PeterEckmann1 commented 1 year ago

Sure, the SMILES for the first molecule is CCCC1=NN(C)C(NC(CN2C(NC3(C2=O)CCC(CC3)C)=O)=O)=C1 with the substructure O=CNC1=CC=NN1C, and the SMILES for the second molecule is CC(C)(C1=CC=C2OC=C(C2=C1)CC(NC3=CC=CC=C3F)=O)C with the substructure C12=CC=CC=C1C(CCNC3=CC=CC=C3)=CO2.

MarieOestreich commented 1 year ago

Hi ! I tried to run the optimisation procedure with the code you provided in this issue on the first molecule and its substructure. However, none of the molecules seem to have maintained the substructure. I will attach the exact code I am running.
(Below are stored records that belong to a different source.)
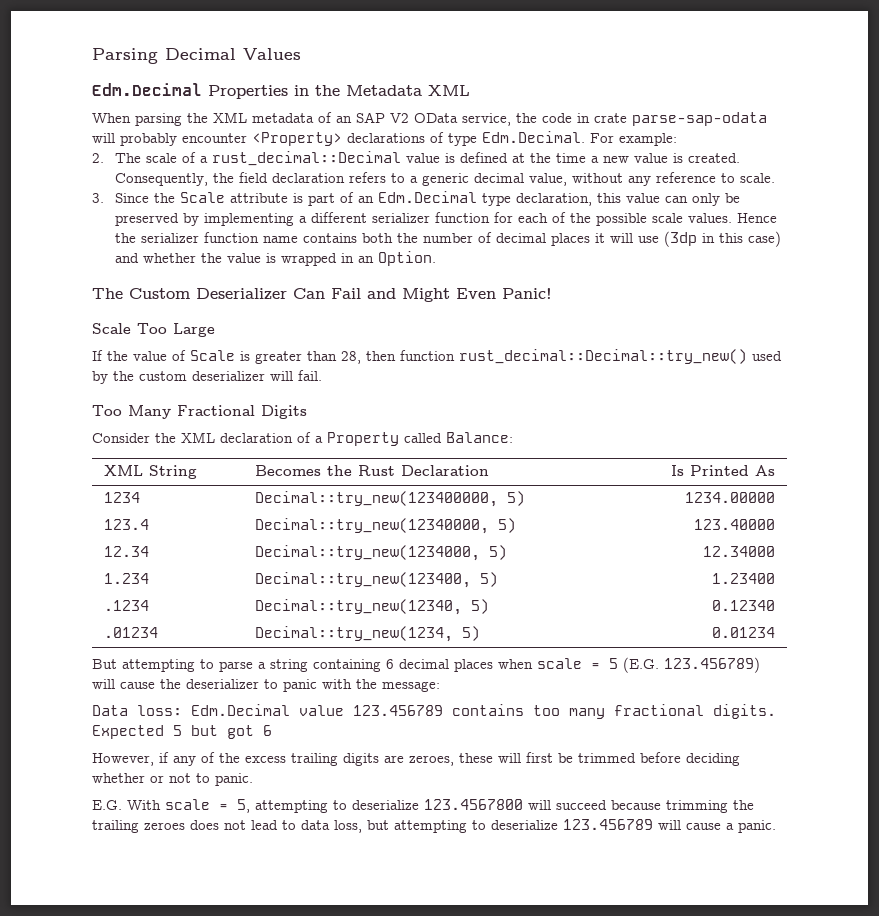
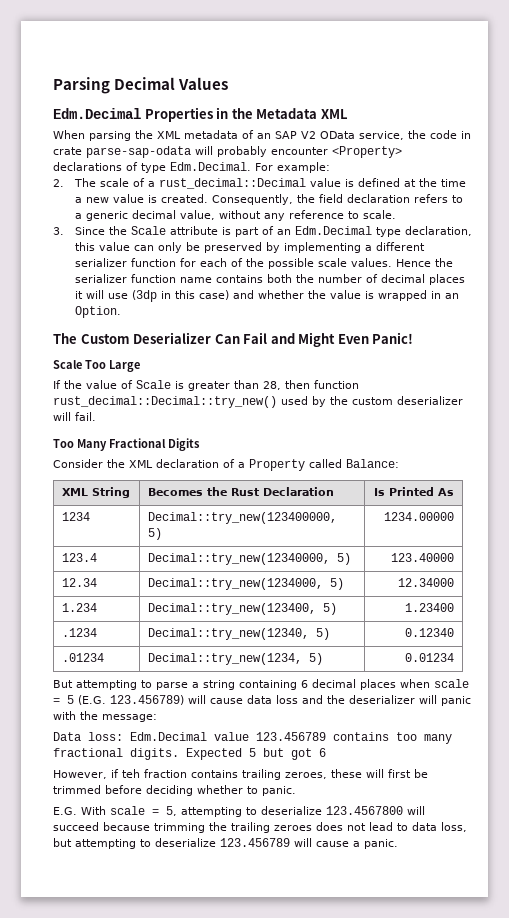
- But attempting to parse a string containing 6 decimal places when scale = 5 (E.G. 123.456789) will cause the deserializer to panic with the message:
+ But attempting to parse a string containing 6 decimal places when scale = 5 (E.G. 123.456789) will cause data loss and the deserializer will panic with the message:
- However, if any of the excess trailing digits are zeroes, these will first be trimmed before deciding whether or not to panic.
+ However, if teh fraction contains trailing zeroes, these will first be trimmed before deciding whether to panic.

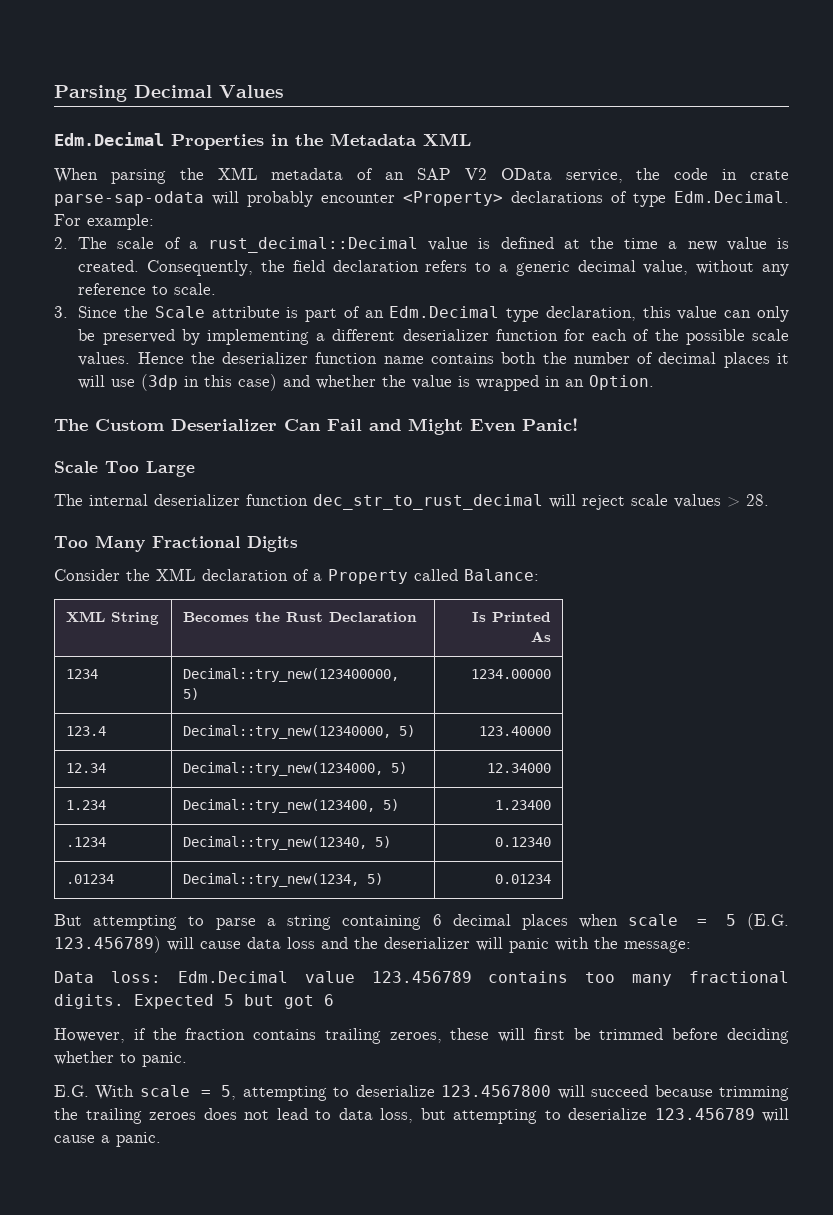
- 3. Since the Scale attribute is part of an Edm.Decimal type declaration, this value can only be preserved by implementing a different serializer function for each of the possible scale values.
+ 3. Since the Scale attribute is part of an Edm.Decimal type declaration, this value can only be preserved by implementing a different deserializer function for each of the possible scale values.
- Hence the serializer function name contains both the number of decimal places it will use (3dp in this case) and whether the value is wrapped in an Option.
+ Hence the deserializer function name contains both the number of decimal places it will use (3dp in this case) and whether the value is wrapped in an Option.
- If the value of Scale is greater than 28, then function rust_decimal::Decimal::try_new() used by the custom deserializer will fail.
+ The internal deserializer function dec_str_to_rust_decimal will reject scale values > 28.
- However, if teh fraction contains trailing zeroes, these will first be trimmed before deciding whether to panic.
+ However, if the fraction contains trailing zeroes, these will first be trimmed before deciding whether to panic.

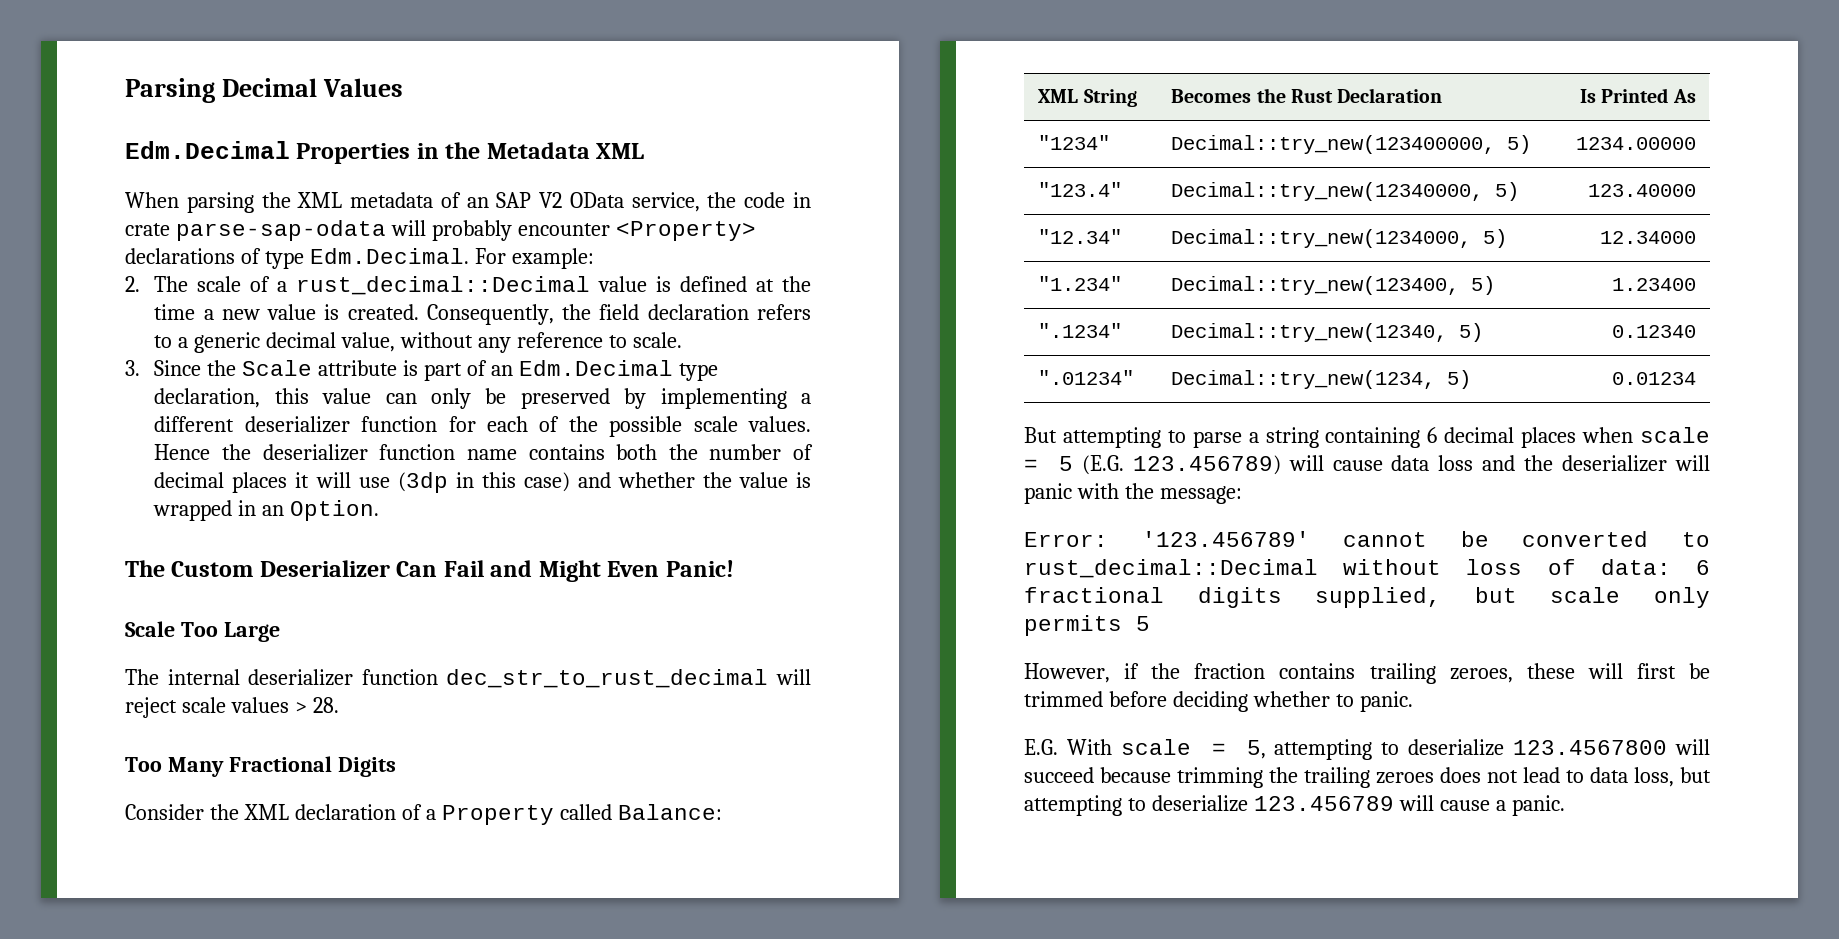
- 1234 | Decimal::try_new(123400000, 5) | 1234.00000
+ "1234" | Decimal::try_new(123400000, 5) | 1234.00000
- 123.4 | Decimal::try_new(12340000, 5) | 123.40000
+ "123.4" | Decimal::try_new(12340000, 5) | 123.40000
- 12.34 | Decimal::try_new(1234000, 5) | 12.34000
+ "12.34" | Decimal::try_new(1234000, 5) | 12.34000
- 1.234 | Decimal::try_new(123400, 5) | 1.23400
+ "1.234" | Decimal::try_new(123400, 5) | 1.23400
- .1234 | Decimal::try_new(12340, 5) | 0.12340
+ ".1234" | Decimal::try_new(12340, 5) | 0.12340
- .01234 | Decimal::try_new(1234, 5) | 0.01234
+ ".01234" | Decimal::try_new(1234, 5) | 0.01234
- Data loss: Edm.Decimal value 123.456789 contains too many fractional digits. Expected 5 but got 6
+ Error: '123.456789' cannot be converted to rust_decimal::Decimal without loss of data: 6 fractional digits supplied, but scale only permits 5

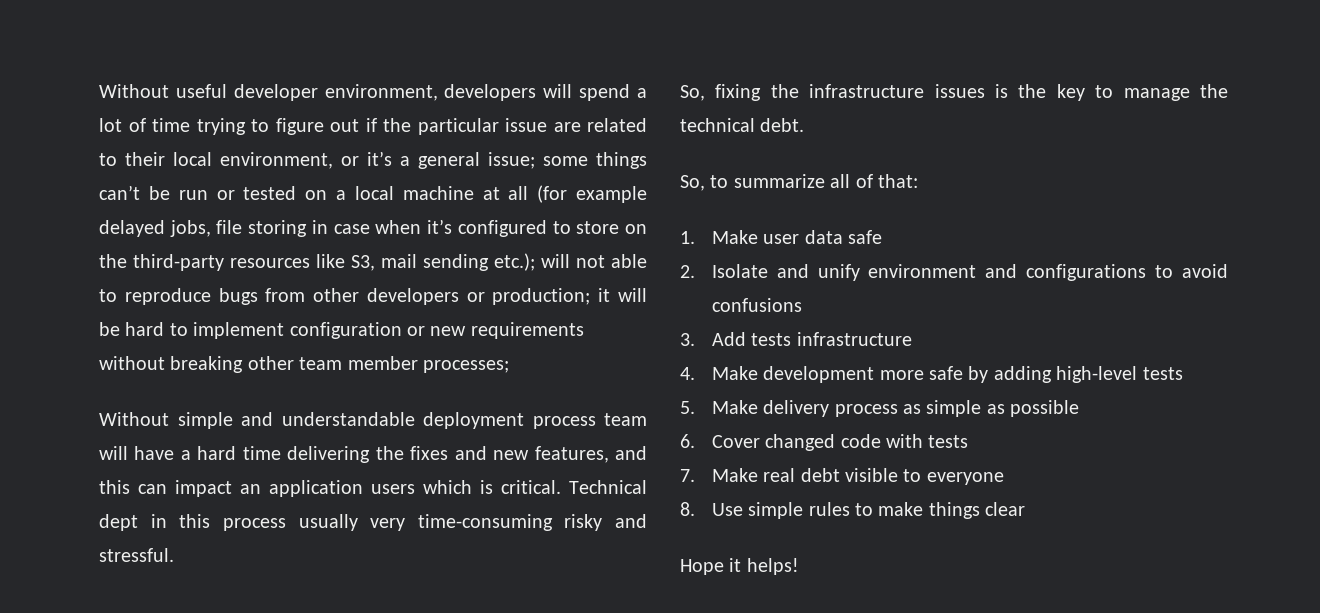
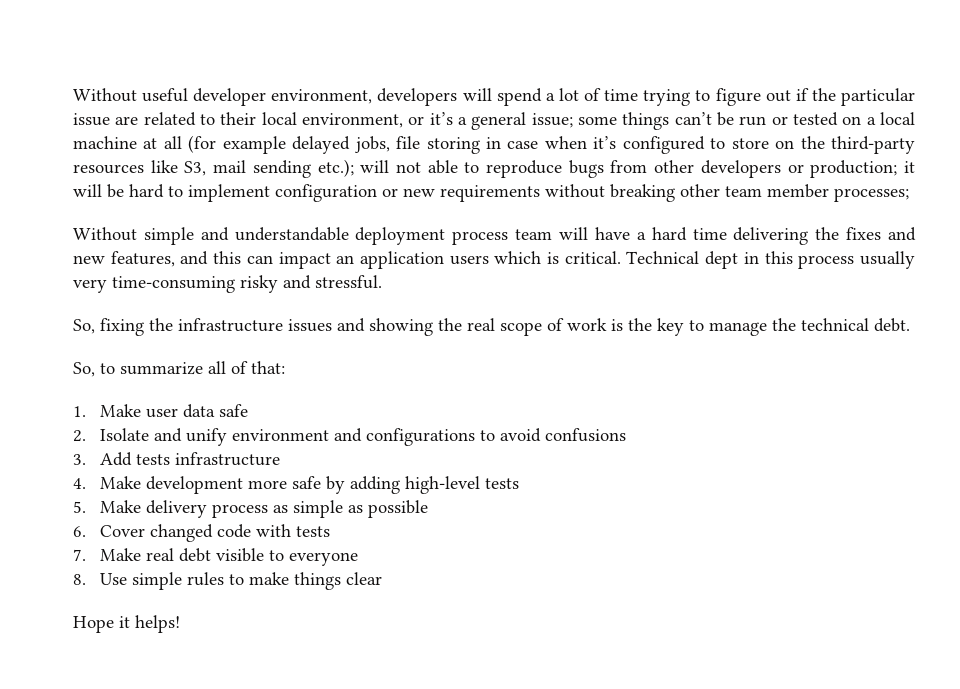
- So, fixing the infrastructure issues is the key to manage the technical debt.
+ So, fixing the infrastructure issues and showing the real scope of work is the key to manage the technical debt.

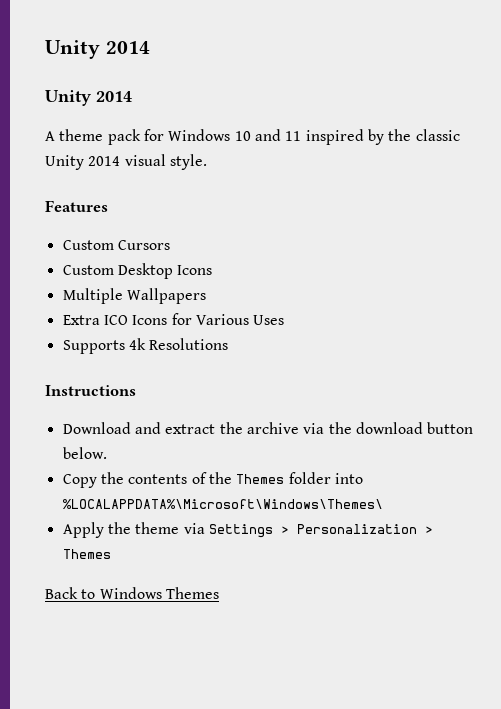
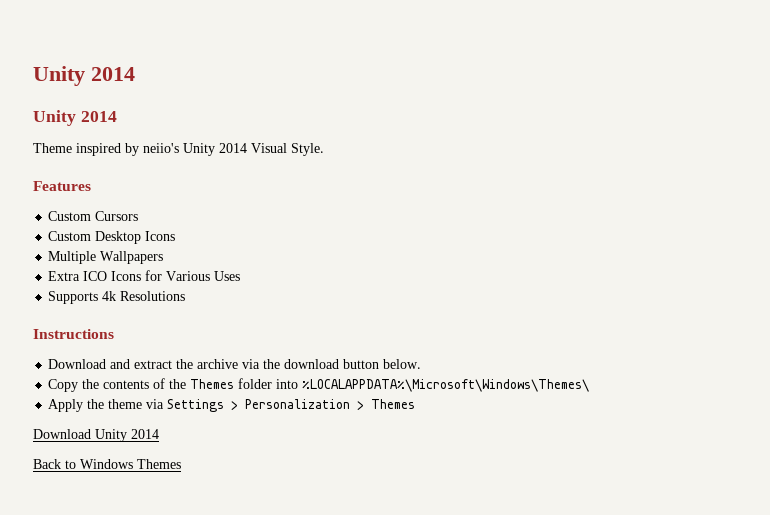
- A theme pack for Windows 10 and 11 inspired by the classic Unity 2014 visual style.
+ Theme inspired by neiio's Unity 2014 Visual Style.
+ Download Unity 2014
Am I overlooking something?

Thanks in advance !

def create_mask(smile, substructure):
  orig_z = smiles_to_z([smile], vae)

  orig_x = torch.exp(vae.decode(orig_z))
  substruct = Chem.MolFromSmiles(substructure)
  selfies = list(sf.split_selfies(sf.encoder(smile)))
  mask = torch.zeros_like(orig_x)
  for i in range(len(selfies)):
    for j in range(len(dm.dataset.idx_to_symbol)):

      changed = selfies.copy()

      changed[i] = dm.dataset.idx_to_symbol[j]
      m = Chem.MolFromSmiles(sf.decoder(''.join(changed)))
      if not m.HasSubstructMatch(substruct):

      mask[0][i * len(dm.dataset.idx_to_symbol) + j] = 1
  return mask, orig_z, orig_x

mask, orig_z, orig_x = create_mask(smile='CCCC1=NN(C)C(NC(CN2C(NC3(C2=O)CCC(CC3)C)=O)=O)=C1', substructure='O=CNC1=CC=NN1C')

z = orig_z.clone().detach().requires_grad_(True)
optimizer = torch.optim.Adam([z], lr=0.1)
smiles = []
logps = []
for epoch in tqdm(range(50000)): # 50000
    optimizer.zero_grad()
    x = torch.exp(vae.decode(z))
    loss = model(x) + 1000 * torch.sum(((x - orig_x.clone().detach()) * mask) ** 2)
    loss.backward()
    optimizer.step()
    if epoch % 1000 == 0:
        # x, logp = get_logp(z)
        # logps.append(logp.item())
        smiles.append(one_hot_to_smiles(x))

for s in smiles:
    m = Chem.MolFromSmiles(s)
    substruct = Chem.MolFromSmiles('O=CNC1=CC=NN1C') 
    print(m.HasSubstructMatch(substruct))